### WORK TASK
When you copy the listing, skip the images and return each line verbatim.

##### RECORDS SUPPLIED #####

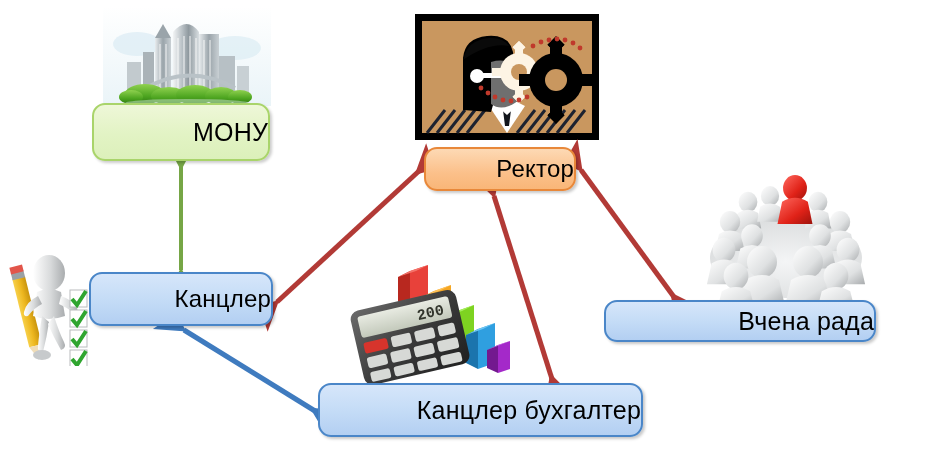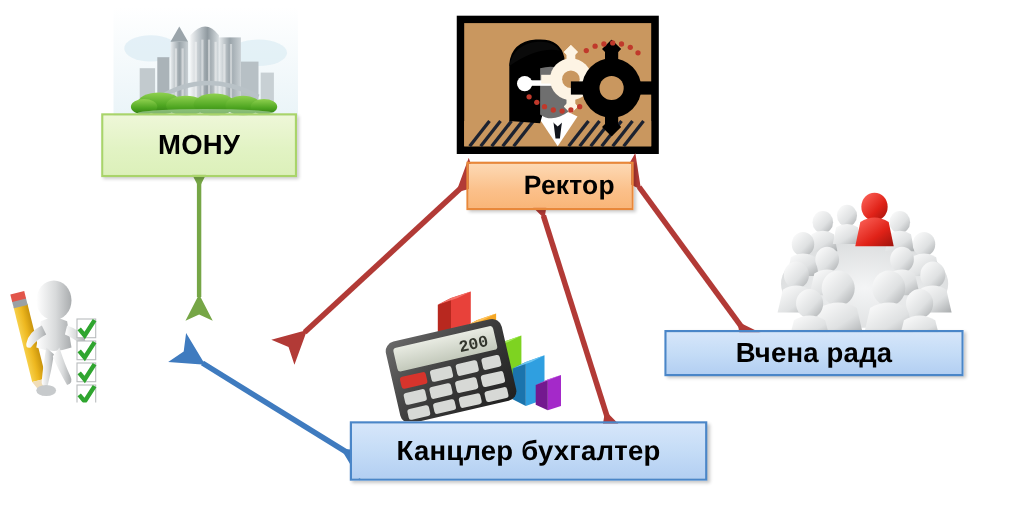--- a/index.html
+++ b/index.html
@@ -24,12 +24,13 @@
     box-sizing: border-box;
     display: flex;
     align-items: center;
-    justify-content: center;
-    font-weight: bold;
+    justify-content: flex-end;
+    font-weight: normal;
     color: #000000;
     white-space: nowrap;
     letter-spacing: .2px;
     z-index: 5;
+    border-radius: 13px;
   }
   .node-green {
     background: linear-gradient(to bottom, #eef7d8 0%, #e2f3c4 55%, #dcf0ba 100%);

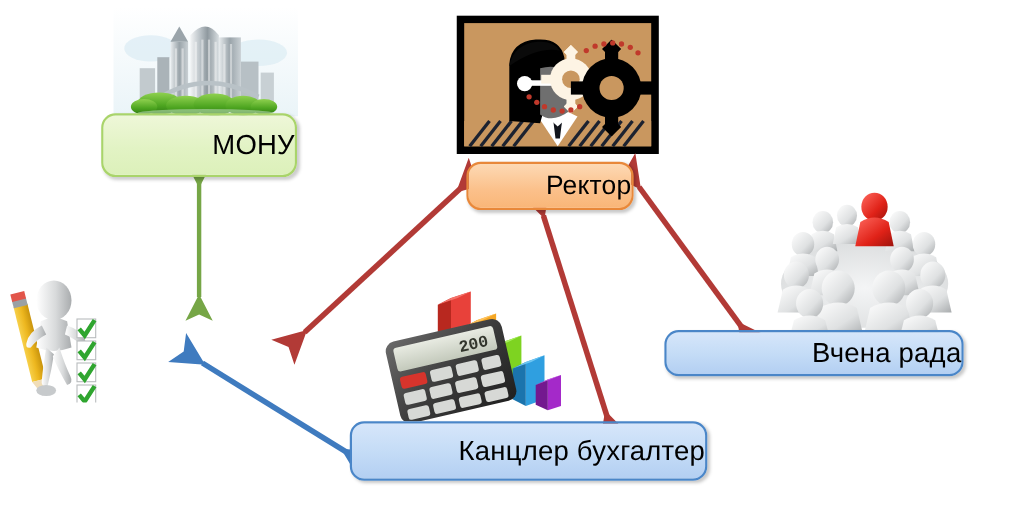--- a/index.html
+++ b/index.html
@@ -464,6 +464,9 @@
     <span>Ректор</span>
   </div>
 
+  <div class="node node-blue" style="left:89px;top:272px;width:184px;height:54px;font-size:24px;">
+    <span>Канцлер</span>
+  </div>
 
   <div class="node node-blue" style="left:318px;top:383px;width:325px;height:54px;font-size:25px;">
     <span>Канцлер бухгалтер</span>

#####

### SOLUTION FOR THIS TASK
--- a/index.html
+++ b/index.html
@@ -24,12 +24,13 @@
     box-sizing: border-box;
     display: flex;
     align-items: center;
-    justify-content: center;
-    font-weight: bold;
+    justify-content: flex-end;
+    font-weight: normal;
     color: #000000;
     white-space: nowrap;
     letter-spacing: .2px;
     z-index: 5;
+    border-radius: 13px;
   }
   .node-green {
     background: linear-gradient(to bottom, #eef7d8 0%, #e2f3c4 55%, #dcf0ba 100%);

--- a/index.html
+++ b/index.html
@@ -464,6 +464,9 @@
     <span>Ректор</span>
   </div>
 
+  <div class="node node-blue" style="left:89px;top:272px;width:184px;height:54px;font-size:24px;">
+    <span>Канцлер</span>
+  </div>
 
   <div class="node node-blue" style="left:318px;top:383px;width:325px;height:54px;font-size:25px;">
     <span>Канцлер бухгалтер</span>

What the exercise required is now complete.